Crack Laura E, Haider Ifaz T, Simonian Narina, Barroso Joana, Gabel Leigh, Schnitzer Thomas J, Edwards W Brent
Human Performance Lab, Faculty of Kinesiology, University of Calgary, Alberta, Canada.
McCaig Institute for Bone and Joint Health, Cumming School of Medicine, University of Calgary, Alberta, Canada.
Osteoporos Int. 2023 Sep;34(9):1637-1645. doi: 10.1007/s00198-023-06811-w. Epub 2023 Jun 8.
Rapid bone loss can occur after spinal cord injury (SCI) and a standard of care to prevent or treat this phenomenon is an active area of research. Using advanced analysis techniques, this study demonstrates that zoledronic acid, a possible treatment, prevented loss of bone strength at the hip following SCI.

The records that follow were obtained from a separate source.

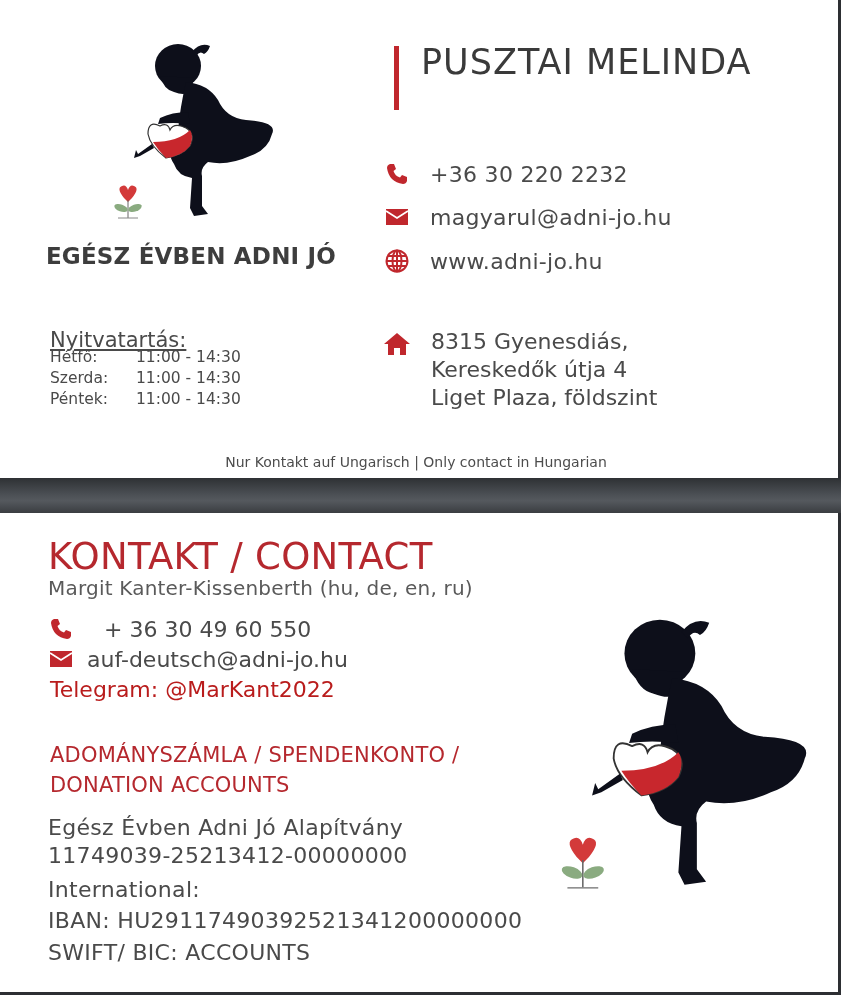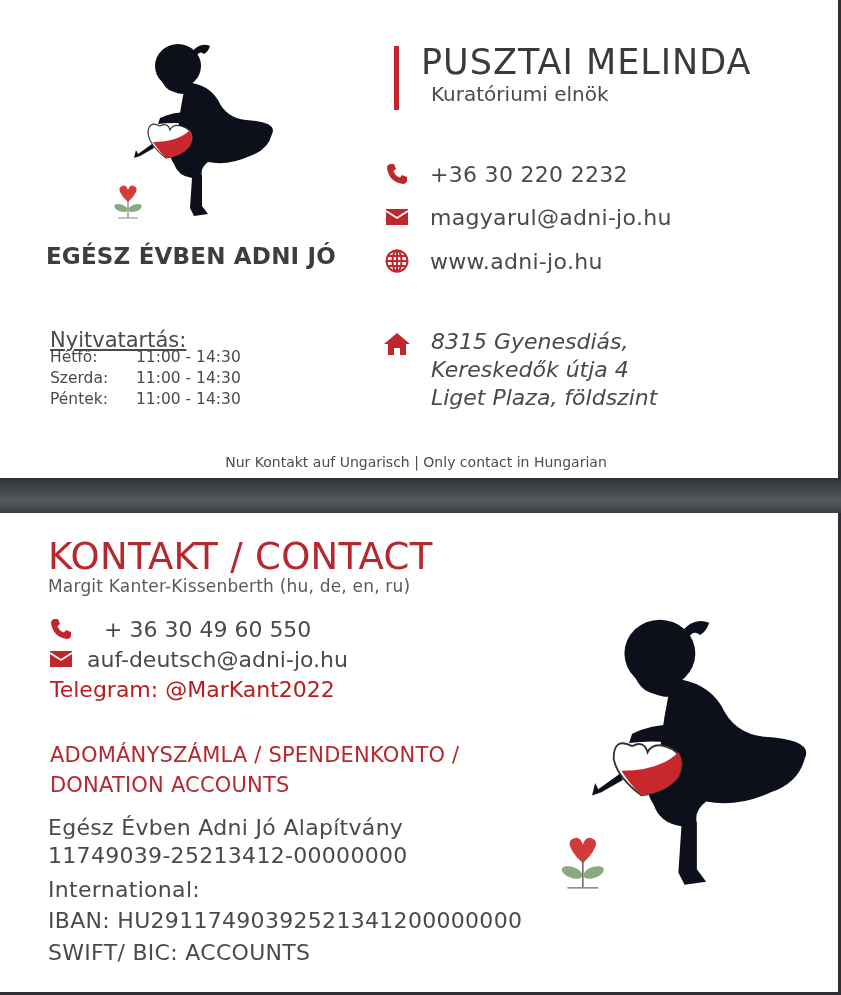--- a/index.html
+++ b/index.html
@@ -98,7 +98,6 @@
 
   <div class="abs accent-bar"></div>
   <div class="abs person-name">PUSZTAI MELINDA</div>
-  <div class="abs person-title">Kuratóriumi elnök</div>
 
   <div class="abs contact-line" style="top:161px">
     <span class="icon">

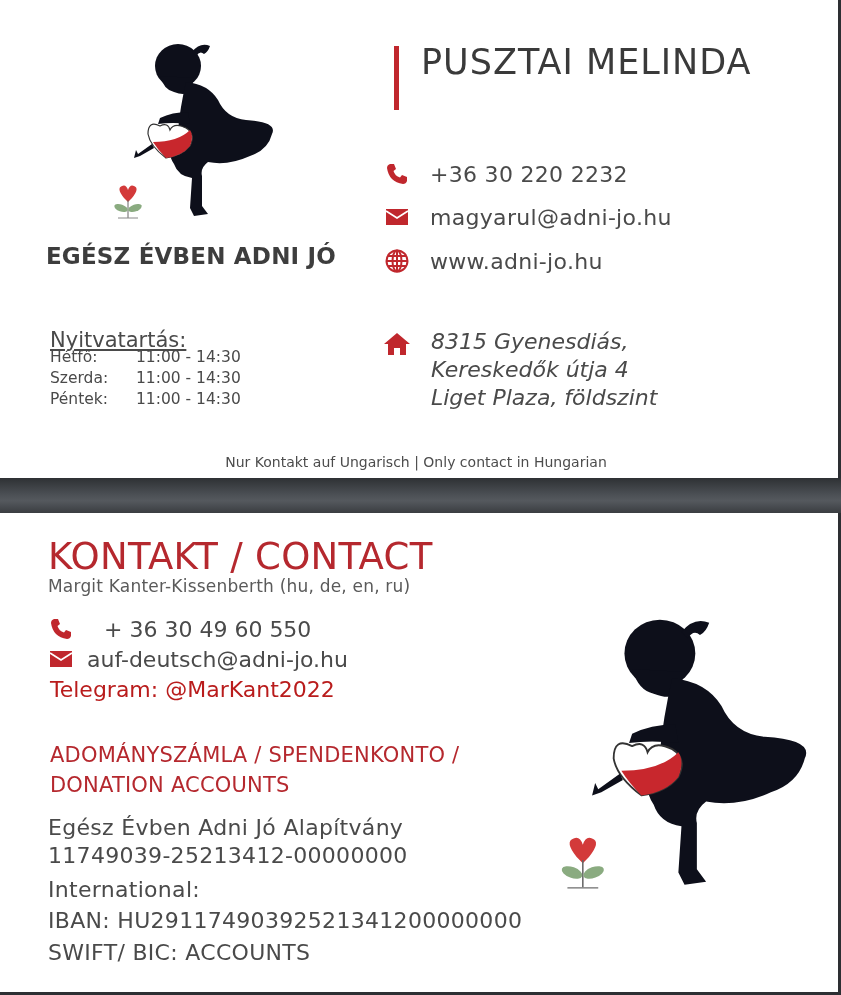--- a/index.html
+++ b/index.html
@@ -34,7 +34,7 @@
     .contact-line { left: 384px; display: flex; align-items: center; }
     .contact-line .text { margin-left: 20px; font-size: 22px; color: #4a4a4a; letter-spacing: 0.3px; }
 
-    .address { left: 431px; top: 328px; font-size: 22px; line-height: 28px; color: #4a4a4a; font-style: italic; }
+    .address { left: 431px; top: 328px; font-size: 22px; line-height: 28px; color: #4a4a4a; }
     .home-icon-wrap { left: 384px; top: 331px; }
 
     .front-note { left: 16px; width: 800px; top: 454px; text-align: center; font-size: 14px; color: #4c4c4c; }

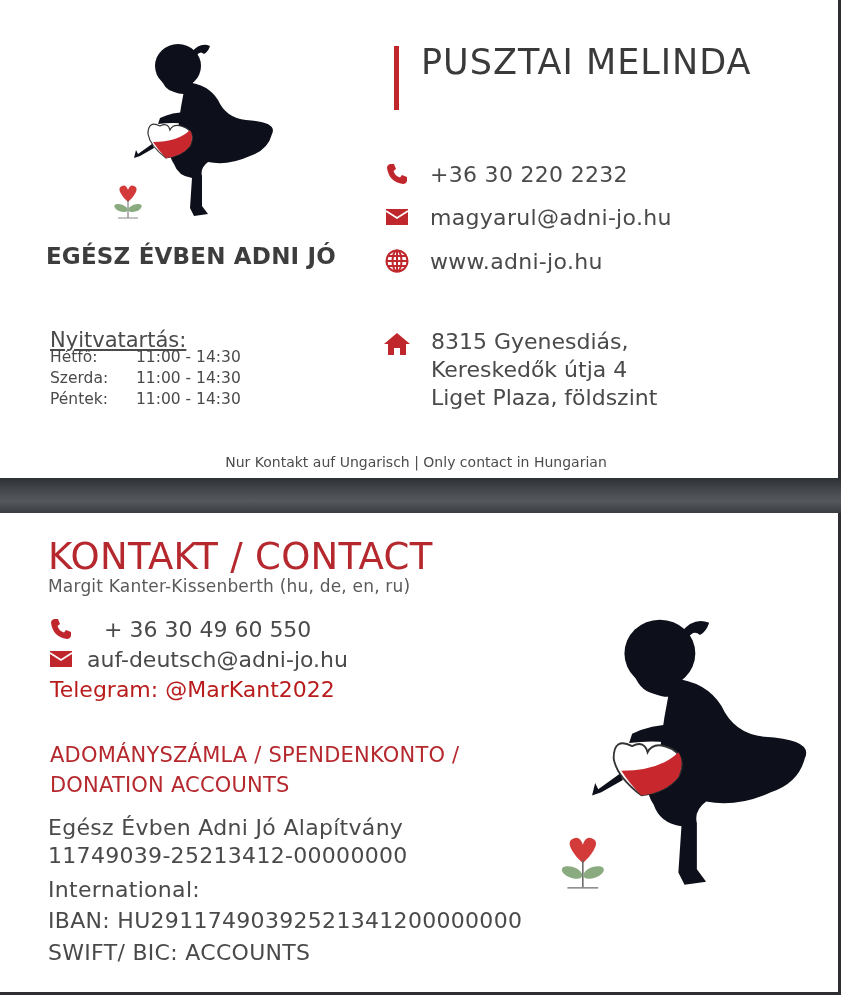--- a/index.html
+++ b/index.html
@@ -41,7 +41,7 @@
 
     
     .kontakt-title { left: 48px; top: 535px; font-size: 37px; color: #b5282e; letter-spacing: 0.3px; }
-    .kontakt-person { left: 48px; top: 576px; font-size: 17px; color: #5a5a5a; letter-spacing: 0.2px; }
+    .kontakt-person { left: 48px; top: 576px; font-size: 20px; color: #5a5a5a; letter-spacing: 0.2px; }
     .back-line { left: 48px; display: flex; align-items: center; }
     .back-line .text { font-size: 22px; color: #4a4a4a; }
     .telegram { left: 50px; top: 677px; font-size: 22px; color: #b91c1c; }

Bone loss below the level of neurological lesion is a well-known complication of spinal cord injury (SCI), and effective preventive treatment for this phenomenon is an active area of research. Zoledronic acid has demonstrated efficacy to attenuate bone loss at the hip after SCI, but previous studies relied on measurements from dual-energy X-ray absorptiometry. The purpose of this investigation was to more thoroughly characterize changes to bone mineral and strength at the proximal femur in individuals receiving zoledronic acid in the acute SCI stage; we also examined the influence of ambulatory ability on bone outcomes.
Participants randomized to either zoledronic acid (n = 29) or placebo (n = 30) received computed tomography (CT) scans and ambulatory assessments at baseline and 6 and 12 months following drug infusion. CT-based finite element (FE) modeling was used to predict changes in proximal femoral strength associated with treatment.
After 12 months, FE-predicted bone strength was reduced by a mean (SD) of 9.6 (17.9)% in the zoledronic acid group versus 24.6 (24.5)% in the placebo group (p = 0.007). These differences in strength were explained by reductions in CT measurements of both trabecular (p < 0.001) and cortical (p ≤ 0.021) bone at the femoral neck and trochanteric region. Ambulation ability influenced select trabecular and cortical parameters, but we were unable to detect an impact on FE-predicted bone strength.
These findings demonstrate that treatment with zoledronic acid in acute SCI attenuates losses in proximal femoral strength, which may reduce the risk of hip fractures across patients with varying degrees of ambulatory abilities.
脊髓损伤(SCI)后可迅速发生骨质流失,预防或治疗这一现象的标准护理方法是一个活跃的研究领域。本研究使用先进的分析技术表明,唑来膦酸作为一种可能的治疗方法,可预防SCI后髋部骨强度的丧失。
神经损伤水平以下的骨质流失是脊髓损伤(SCI)的一种众所周知的并发症,针对这一现象的有效预防性治疗是一个活跃的研究领域。唑来膦酸已被证明可减轻SCI后髋部的骨质流失,但以往的研究依赖于双能X线吸收法的测量。本研究的目的是更全面地描述急性SCI阶段接受唑来膦酸治疗的个体股骨近端骨矿物质和强度的变化;我们还研究了行走能力对骨骼结果的影响。
随机分为唑来膦酸组(n = 29)或安慰剂组(n = 30)的参与者在基线、药物输注后6个月和12个月接受计算机断层扫描(CT)和行走能力评估。基于CT的有限元(FE)建模用于预测与治疗相关的股骨近端强度变化。
12个月后,唑来膦酸组FE预测的骨强度平均(标准差)降低了9.6(17.9)%,而安慰剂组为24.6(24.5)%(p = 0.007)。这些强度差异是由股骨颈和转子区小梁骨(p < 0.001)和皮质骨(p ≤ 0.021)的CT测量值降低所解释的。行走能力影响了选定的小梁骨和皮质骨参数,但我们未能检测到对FE预测的骨强度的影响。
这些发现表明,急性SCI患者使用唑来膦酸治疗可减轻股骨近端强度的损失,这可能降低不同程度行走能力患者髋部骨折的风险。